[Version difference data]
────────────────────
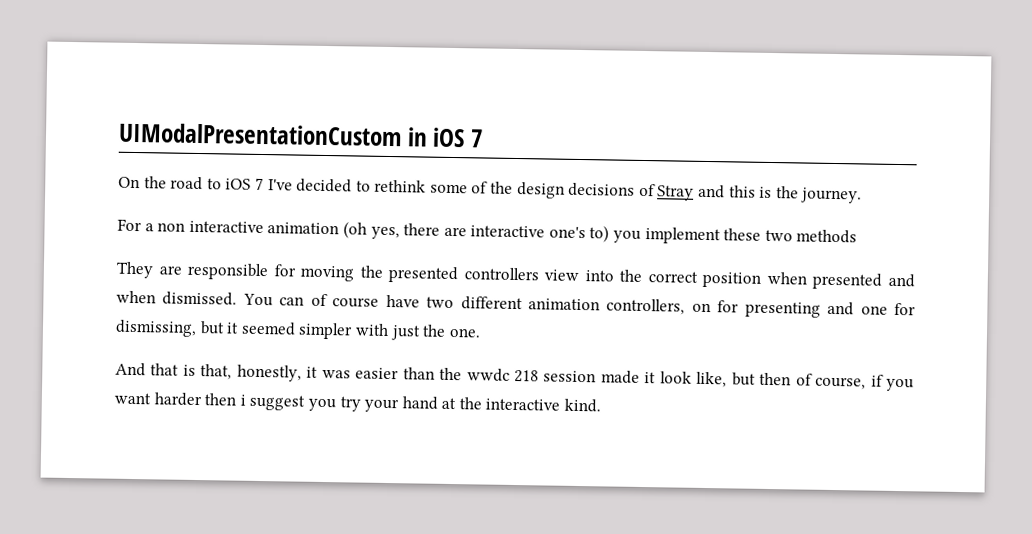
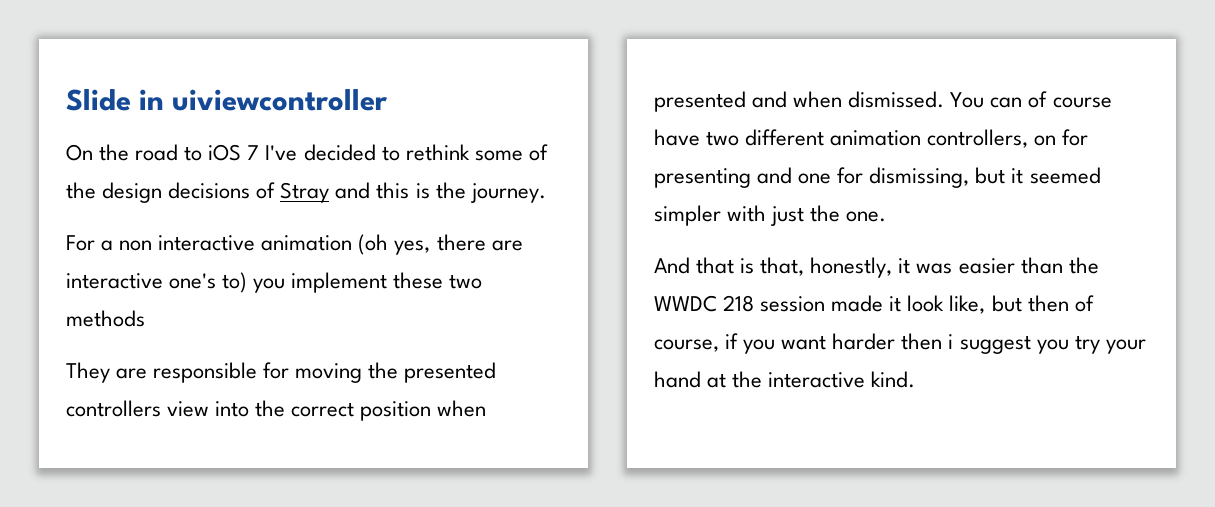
[118,122,484,148] UIModalPresentationCustom in iOS 7 -> [66,89,389,111] Slide in uiviewcontroller
[466,368,510,382] wwdc -> [654,295,717,312] WWDC

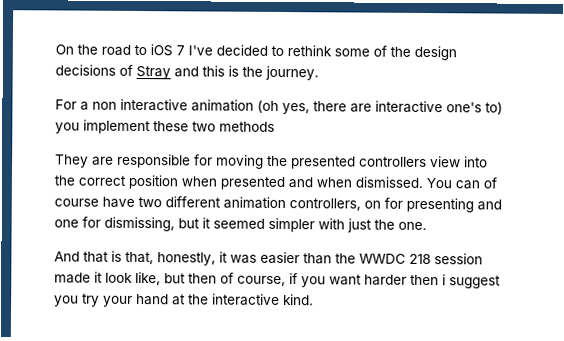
[66,89,389,111] Slide in uiviewcontroller // -> (55, 49) none

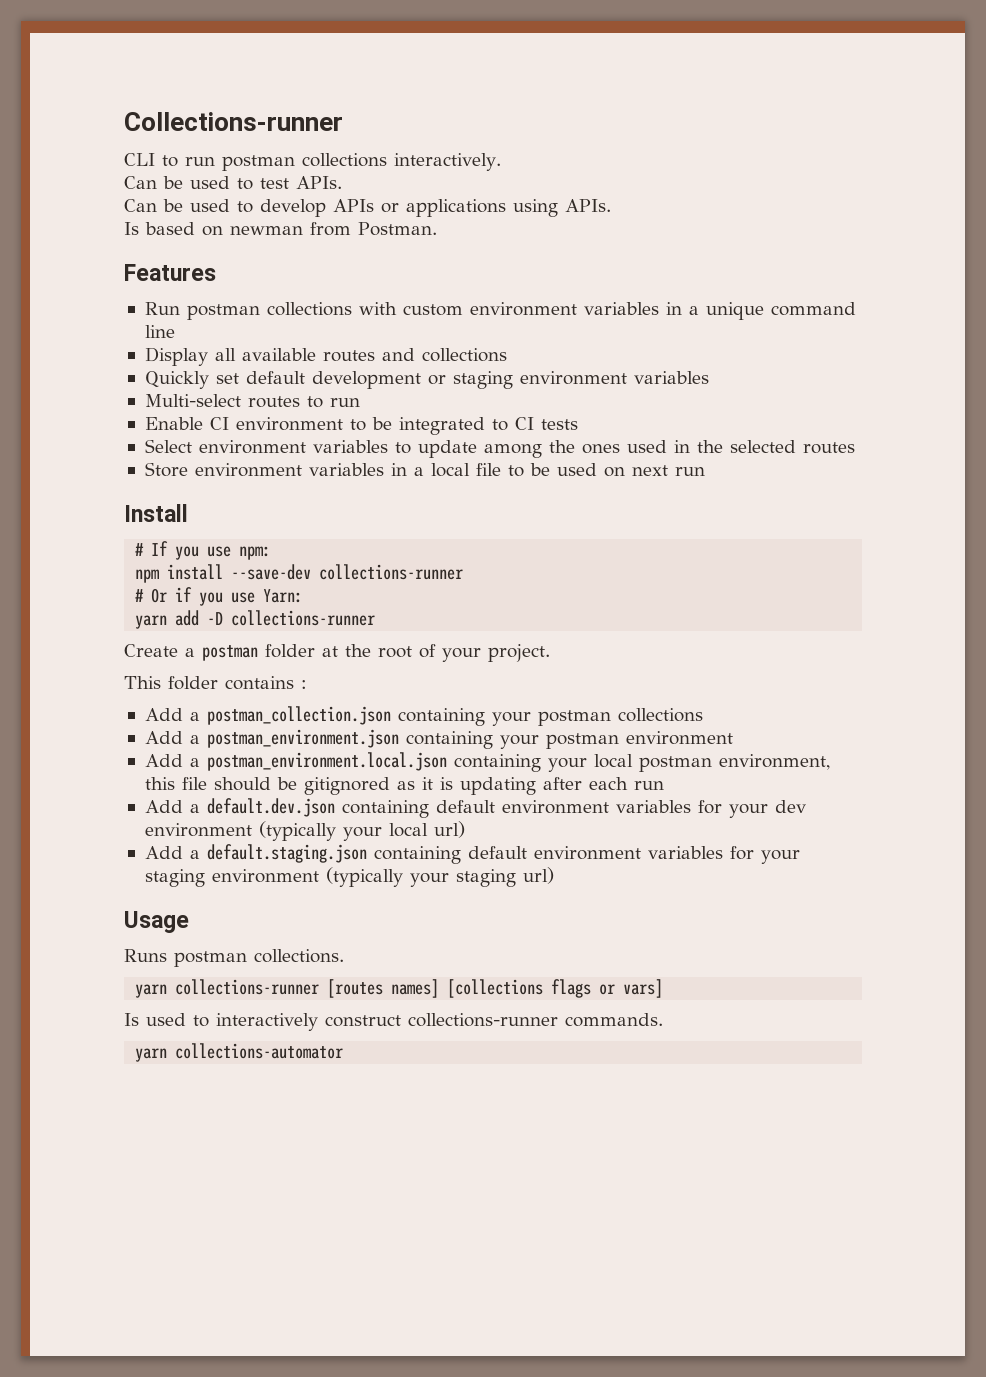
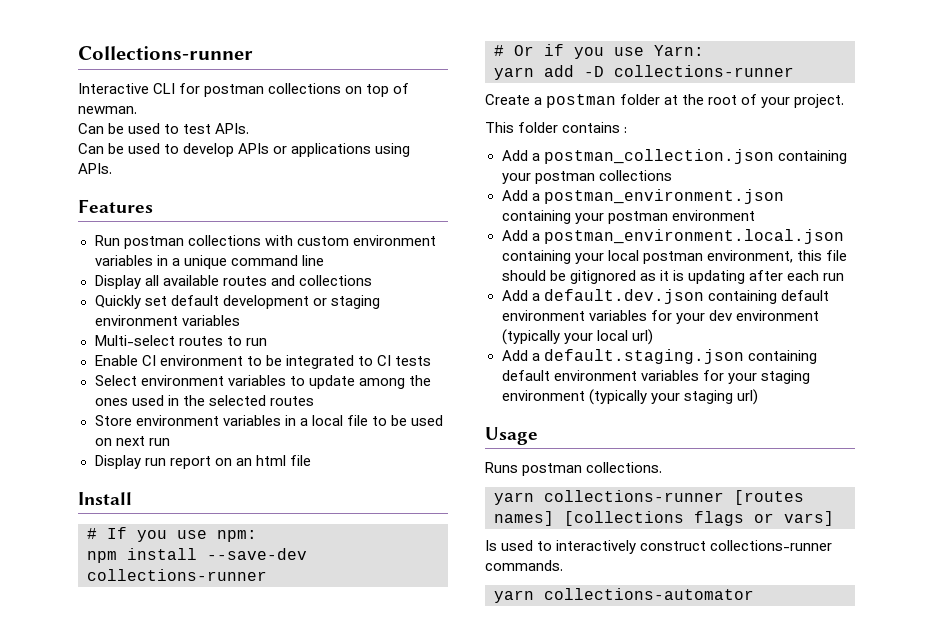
[124,153,501,171] CLI to run postman collections interactively. -> [78,83,410,97] [78,106,137,114] Interactive CLI for postman collections on top of newman.
[124,222,437,236] // Is based on newman from Postman. -> (112, 168) none
(705, 471) none -> [94,455,311,469] // Display run report on an html file

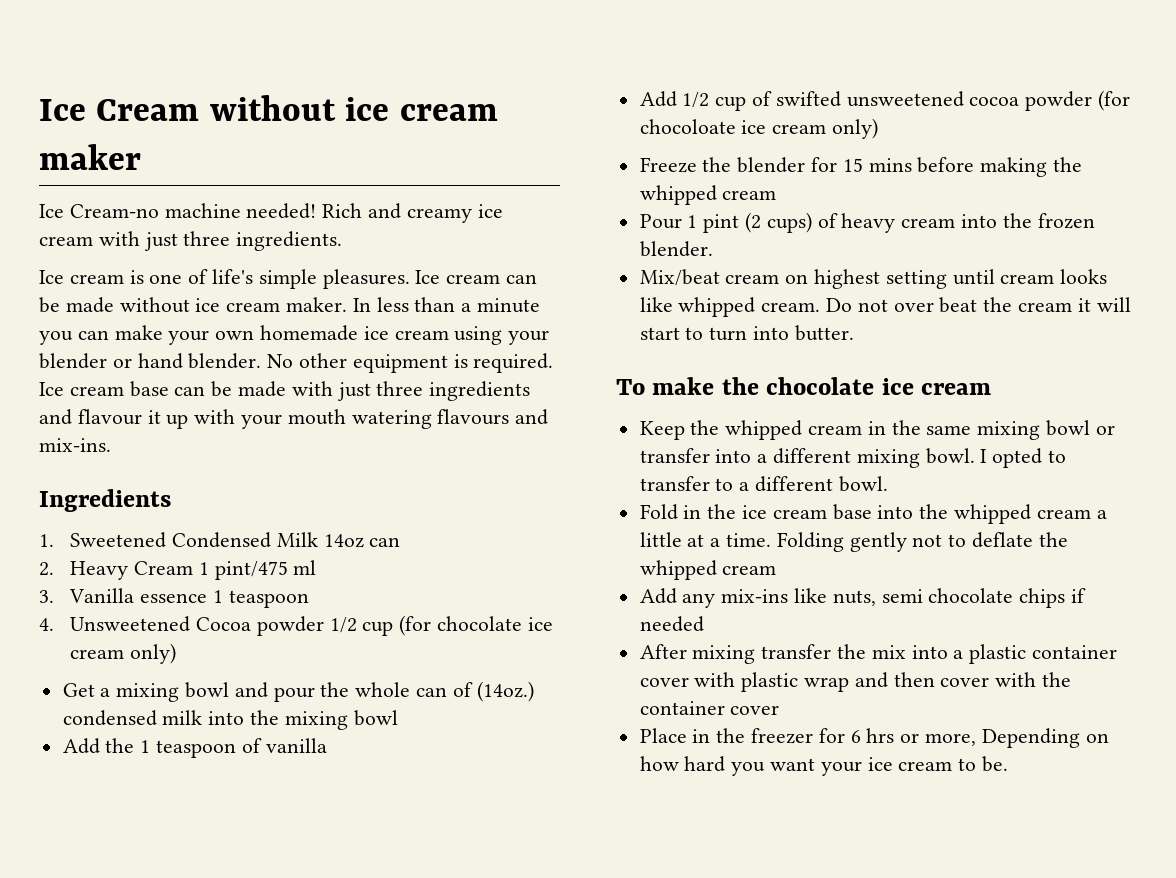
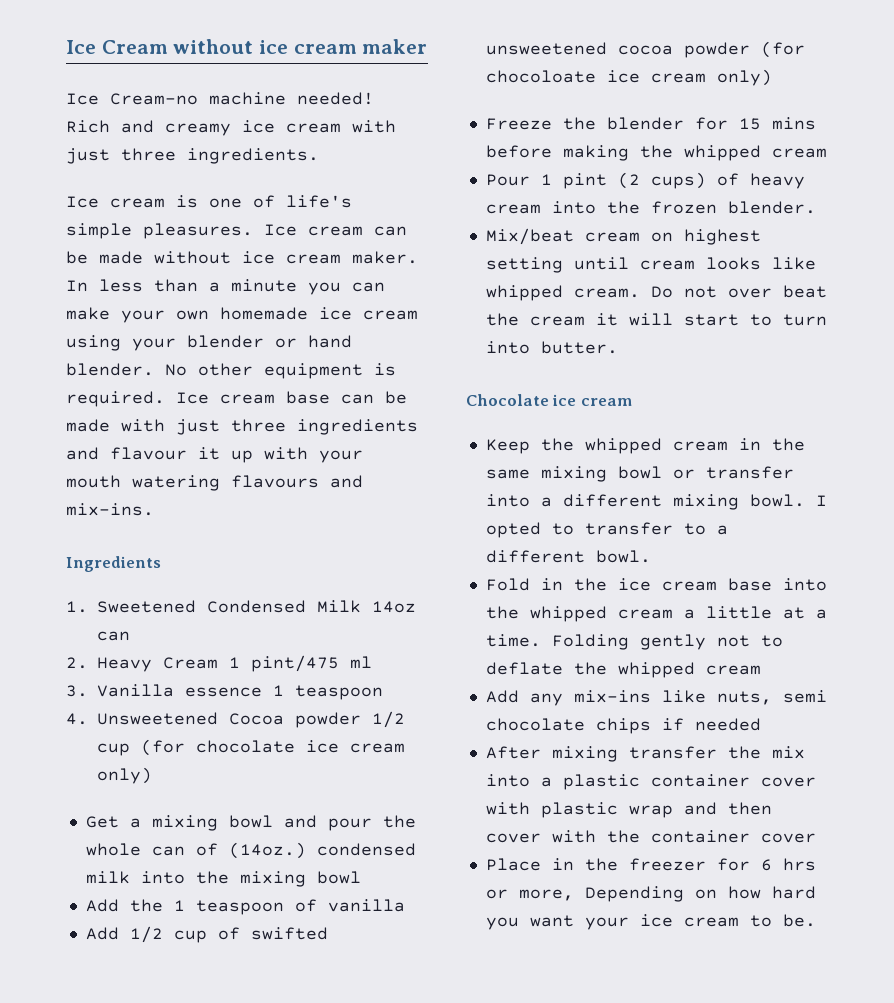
[616,377,875,395] To make the chocolate -> [466,394,549,406] Chocolate

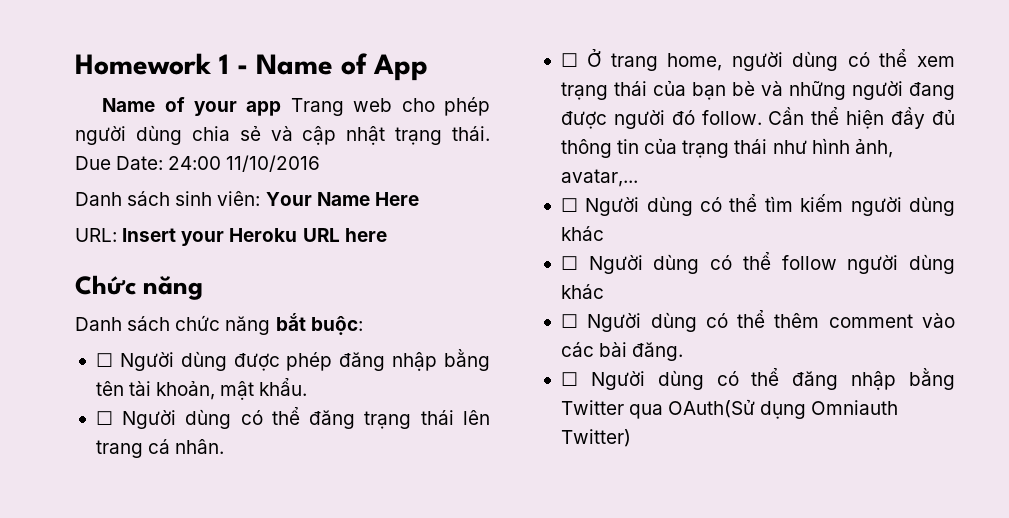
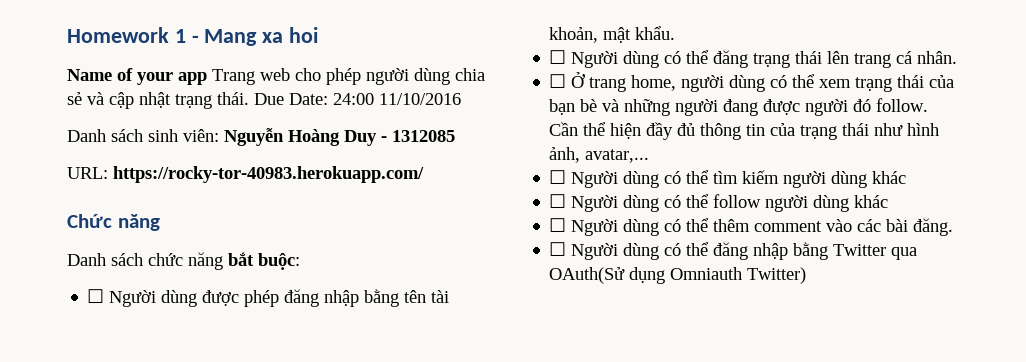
[256,53,428,81] Name of App -> [204,27,319,46] Mang xa hoi
[265,192,419,206] [75,228,387,246] Your Name Here // URL: Insert your Heroku URL here -> [224,127,455,146] [67,166,424,183] Nguyễn Hoàng Duy - 1312085 // URL: https://rocky-tor-40983.herokuapp.com/

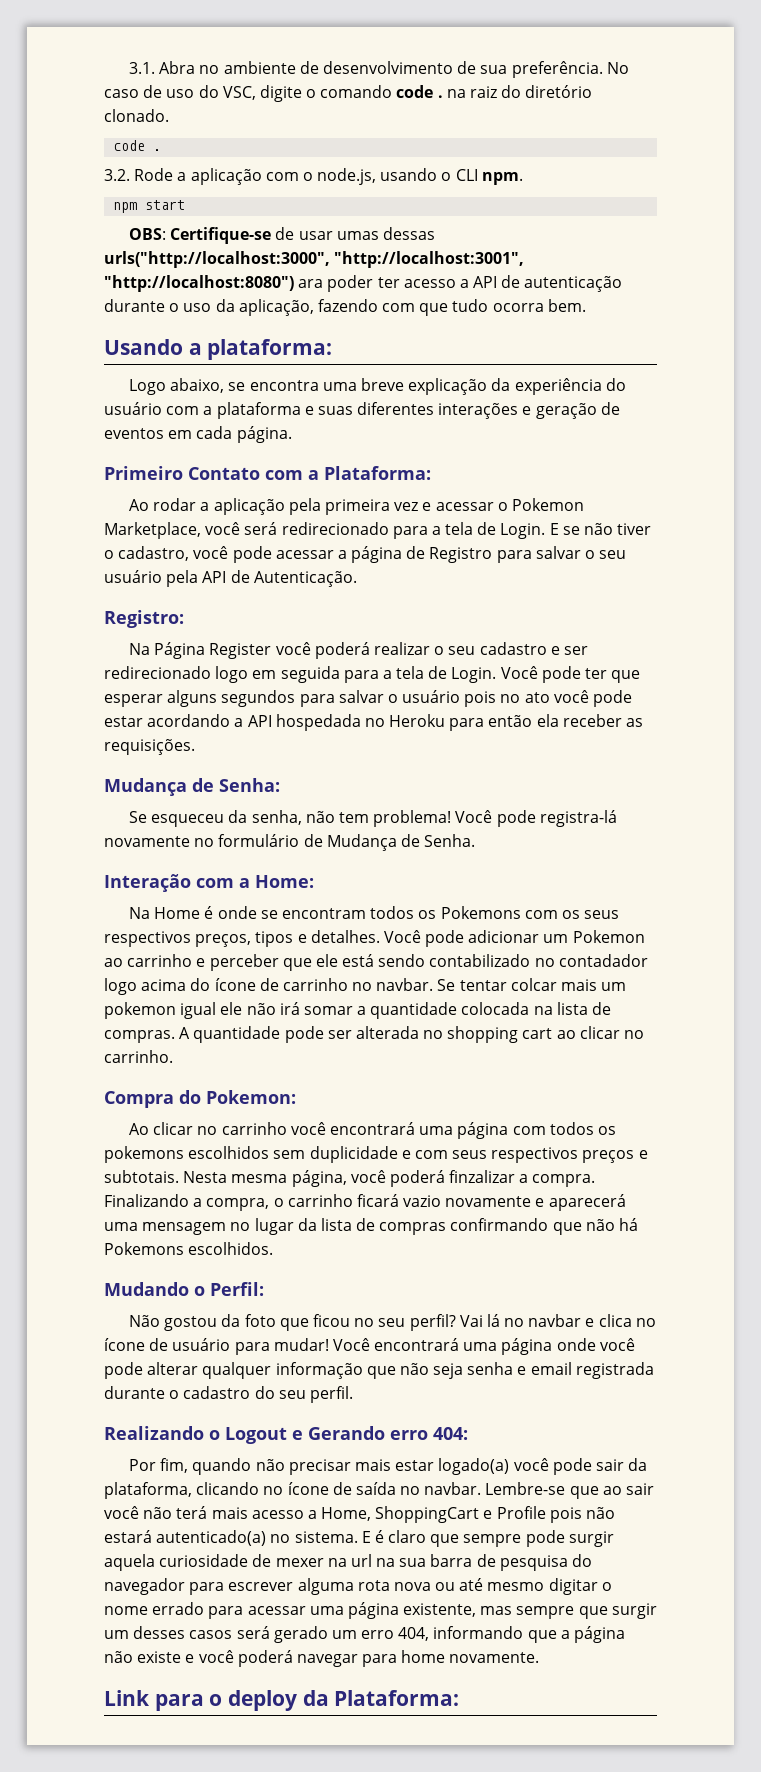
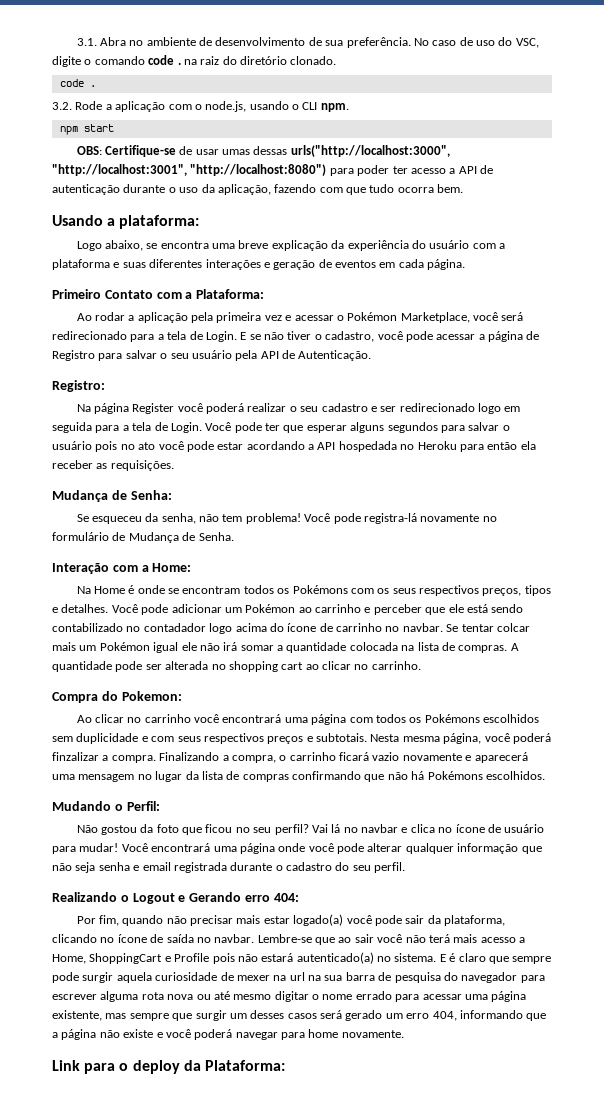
[298,279,324,288] ara -> [329,168,354,176] para
[511,498,584,511] Pokemon -> [347,312,398,321] Pokémon
[154,642,206,659] Página -> [93,403,129,414] página
[440,906,521,919] Pokemons -> [292,585,348,594] Pokémons
[572,930,645,943] Pokemon -> [245,604,296,613] Pokémon
[104,1002,176,1019] pokemon -> [99,642,150,651] Pokémon
[104,1146,184,1163] pokemons -> [424,714,480,723] Pokémons
[104,1242,184,1255] Pokemons -> [427,771,483,780] Pokémons

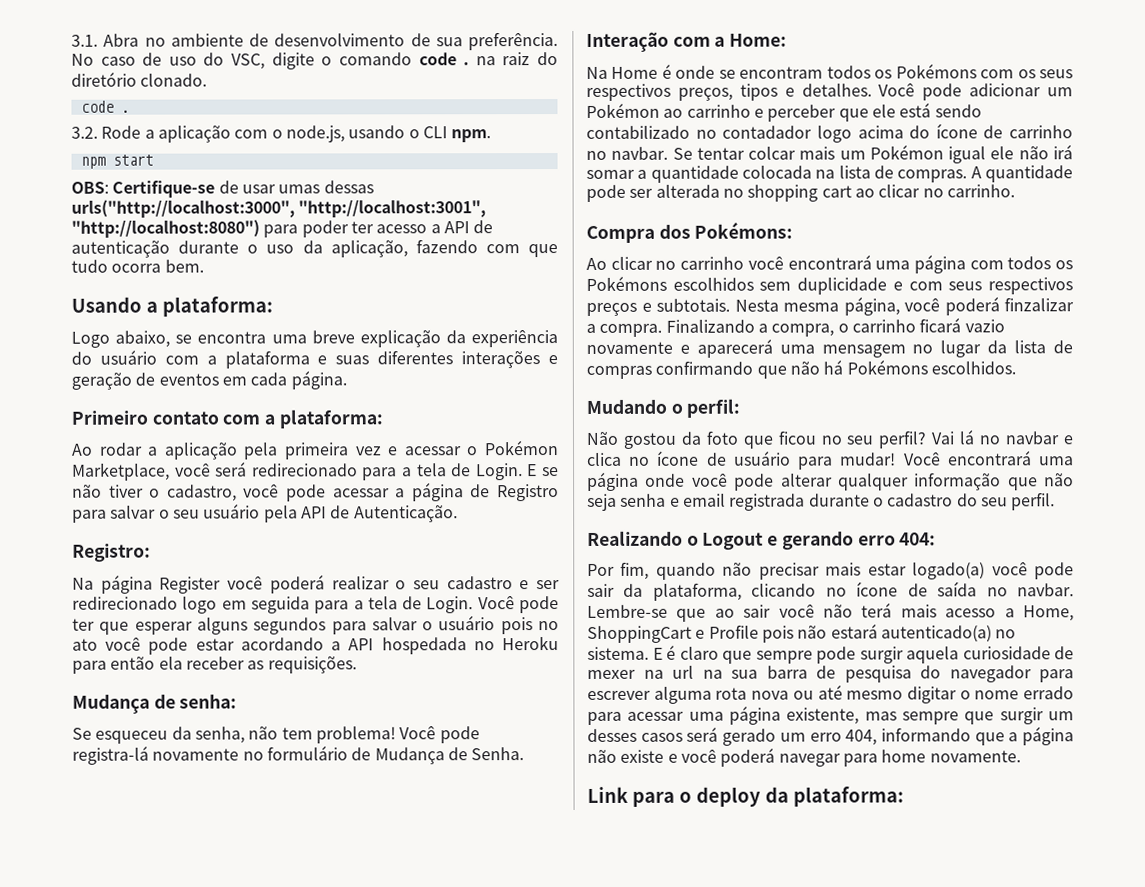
[104,289,265,299] Contato com a Plataforma: -> [151,409,383,429] contato com a plataforma:
[130,490,172,500] Senha: -> [179,694,238,709] senha:
[101,691,182,701] do Pokemon: -> [658,221,794,239] dos Pokémons:
[126,801,160,811] Perfil: -> [686,398,741,418] perfil:
[189,892,242,902] Gerando -> [781,531,854,550] gerando
[204,1060,285,1071] Plataforma: -> [792,786,904,807] plataforma:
────────────────────
◆ EXERCISE PROMPT ◆
Each line from the one containing "[101,691,182,701] do Pokemon: ->" to the final line of the entries above must be returned exactly, and no other line may appear.

◆ REPLY TO THE TASK ◆
[101,691,182,701] do Pokemon: -> [658,221,794,239] dos Pokémons:
[126,801,160,811] Perfil: -> [686,398,741,418] perfil:
[189,892,242,902] Gerando -> [781,531,854,550] gerando
[204,1060,285,1071] Plataforma: -> [792,786,904,807] plataforma:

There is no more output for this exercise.